If your activism consists of telling people that "anyone can do" any single specific activity as a way of shaming them into taking that specific action, your activism is ableist.  Because no, not everyone can.  I don't care what the activity is - there will be someone who is physically, mentally, and/or developmentally unable to do it.

6) All too often, older "radical" progressive activists can be predators, and they can AND DO put the safety of younger progressives at risk.

This is a hard warning to give, and I wish I didn't have to, but it's a thing I've seen over and over again.

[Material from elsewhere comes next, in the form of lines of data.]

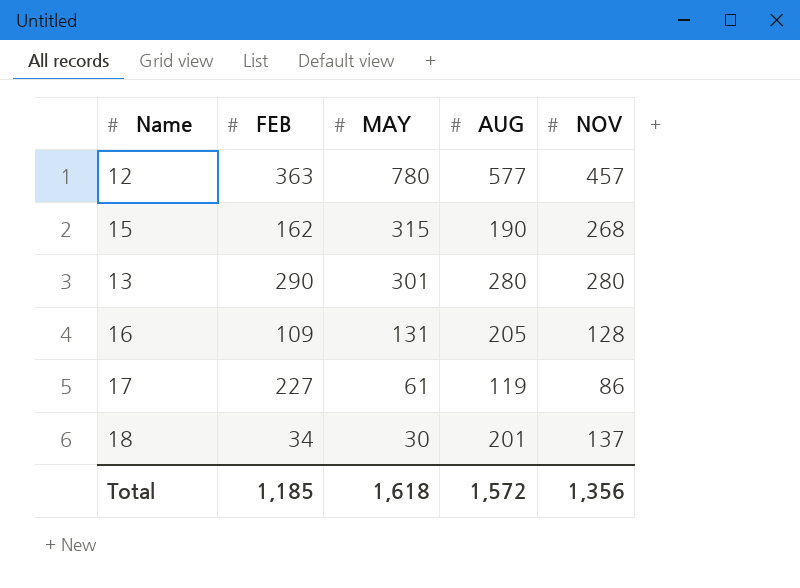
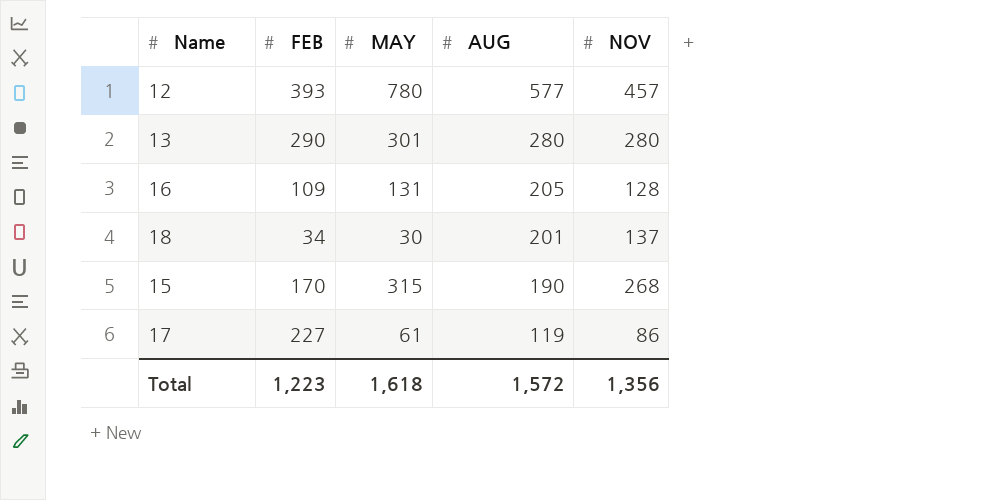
row order: MAY descending -> AUG descending
12 | FEB: 363 -> 393
15 | FEB: 162 -> 170
Total | FEB: 1,185 -> 1,223

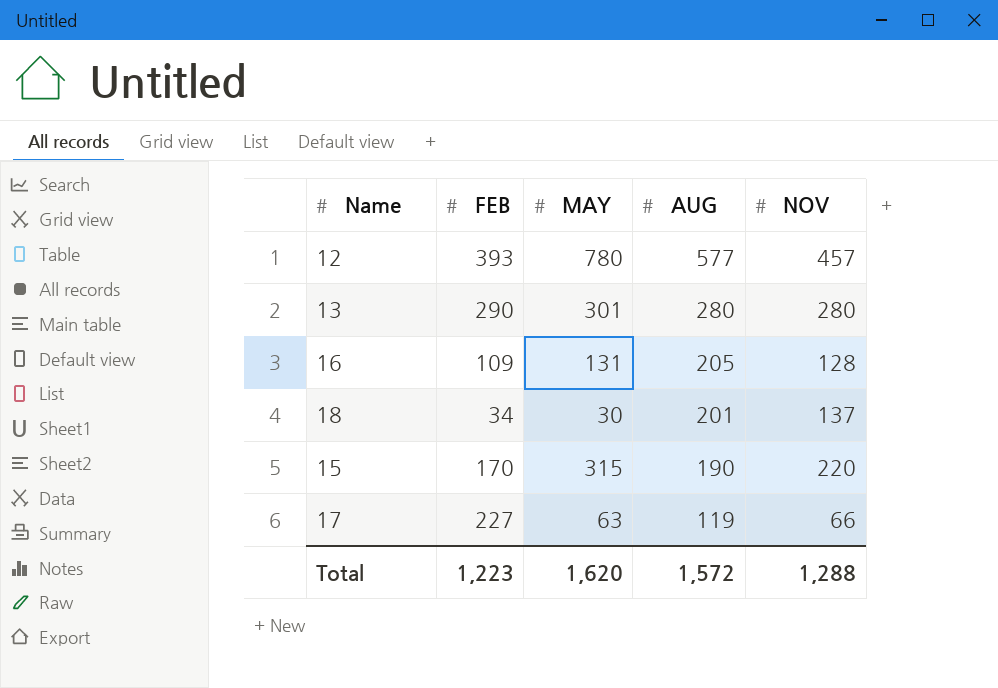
15 | NOV: 268 -> 220
17 | MAY: 61 -> 63
17 | NOV: 86 -> 66
Total | MAY: 1,618 -> 1,620
Total | NOV: 1,356 -> 1,288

Sometimes, it's the same old sexually predatory garbage that exists everywhere, but with more willingness than usual to ignore it because the perp is such a good person, is on our side and are you sure this isn't a misunderstanding, sweetie?  Sometimes this enabling of sexual predators to operate in radical-left circles takes the form of telling victims of sexual assault and domestic violence that they are [insert your term of choice for Bad, Unworthy People here] if they call the police to report the rape or to enforce the restraining order.

Sometimes, what's being asked for is labor, physical or emotional or both, unpaid or underpaid.  It's the nonprofit job that expects you to put in "volunteer" hours outside of your paid working hours, or that enforces out-of-work social gatherings via peer and supervisory pressure, or that contacts you at all hours when you're supposed to be off the clock to "just answer this one quick question", or that says you shouldn't care about the low pay because it's all for SUCH A GOOD CAUSE, or that hires unpaid interns to do all of the clerical work because that way their overhead numbers look better.

None of this is okay.  I thought that part of the progressive platform was supposed to be about fair wages, but apparently that goes out the window an awful lot when the job itself is "for a good cause."